3. Length of credit history (15%)
Creditors like to see a reasonable amount of credit history. So they check to see when accounts were opened and what the activity has been like. Having very little or no history can hurt you as well. To keep this area immaculate:
- Don’t open lots of accounts in a short period of time. Make sure that you’ve created a good history with existing accounts.
- Stay away from bad credit neighborhoods. This would include payday loan providers, consumer finance companies, and others that make their money by taking advantage of people in financial trouble.
4. New credit and inquiries (10%)
Creditors check to see if you’ve recently opened an unusual number of new accounts and had a lot of inquiries. This could be a sign of financial troubles or you’re taking on too much credit too quickly. Also, an excessive number of inquiries can hurt your score. To keep this area crisp:
- Don’t apply for lots of new credit. Before you complete a creditor’s application, which then allows them to run your credit report, make sure you’ve decided to do business with them.

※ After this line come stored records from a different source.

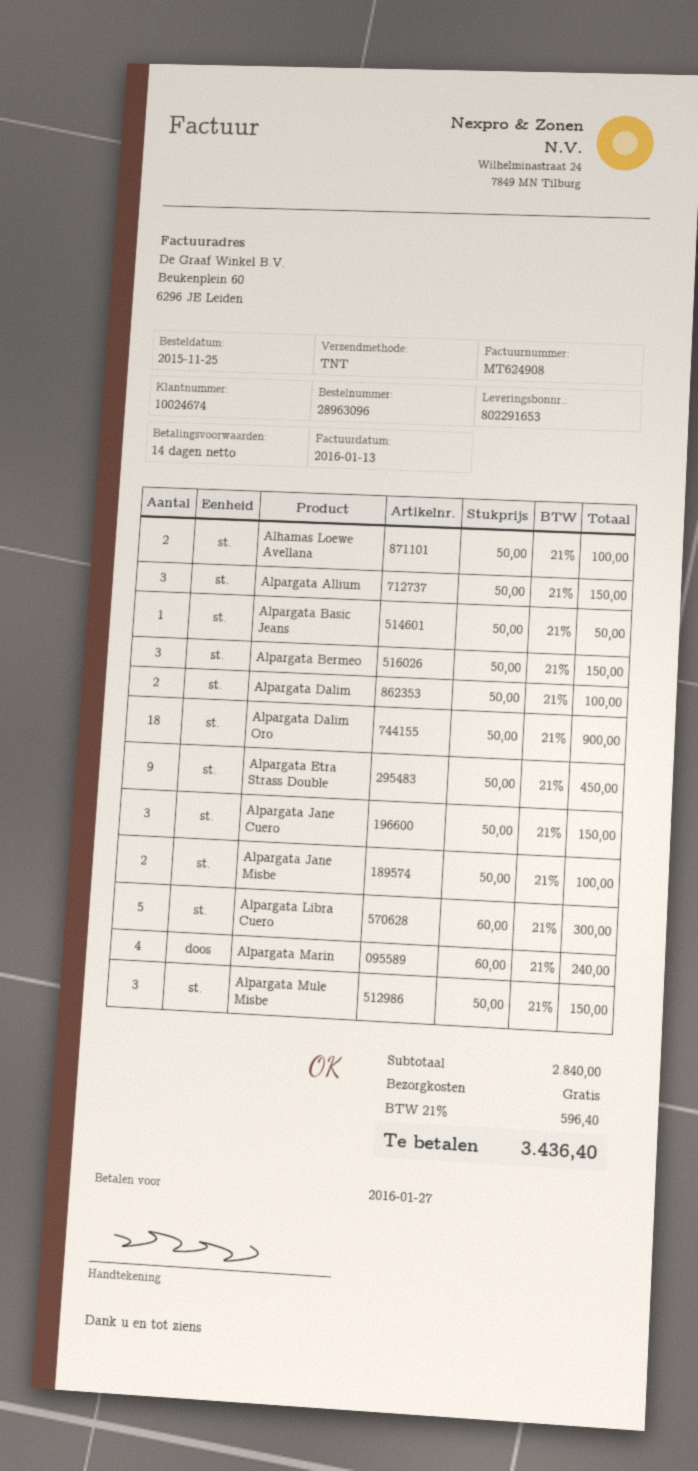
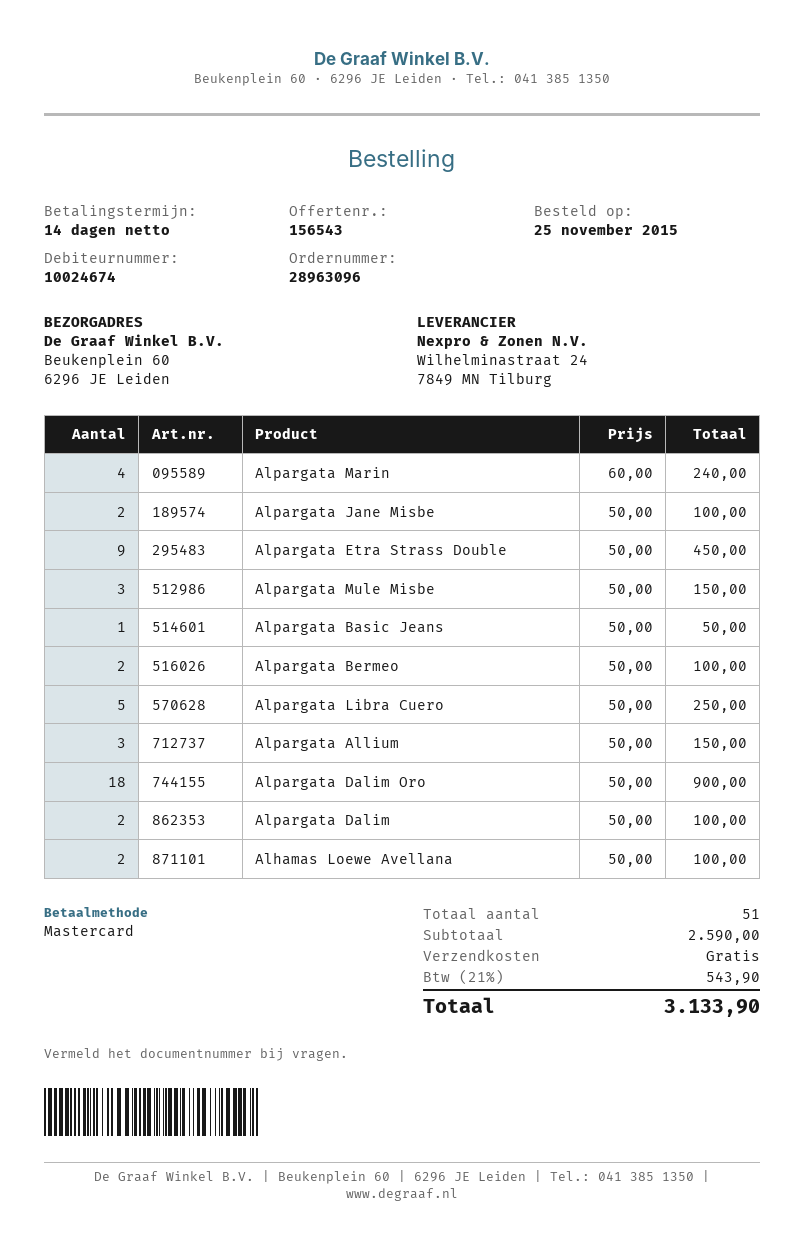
Alpargata Bermeo: 3 x 50.00 = 150.00 -> 2 x 50.00 = 100.00
Alpargata Jane Cuero: 3 x 50.00 = 150.00 -> none
Alpargata Libra Cuero: 5 x 60.00 = 300.00 -> 5 x 50.00 = 250.00
subtotal: 2840.00 -> 2590.00
tax: 21% = 596.40 -> 21% = 543.90
total: 3436.40 -> 3133.90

Ninja Secret: If you’re just shopping around for a new home, car or whatever, you can let potential creditors take a glance at one of the recent FREE credit reports you’ve obtained. This will suffice for casual discussions about prices, interest rates, and terms.
5. Type of credit used (10%)
Creditors take a look at the mix of credit types you’re using. Is it heavily weighted toward retail credit cards, for example? To keep this area spotless:
- Try limiting your credit to 5 or 6 credit cards, a few active installment accounts (e.g., car and furniture financing), plus a mortgage.
In conclusion, your credit history can have a profound effect on your life and finances. You’ll pay less for things that you want and be in a much better position to build wealth. So make it a priority to get this aspect of your life in order by doing the following:
- Review the credit score boosters and apply them to your personal finances. Focus first on the areas with the greatest amount of influence.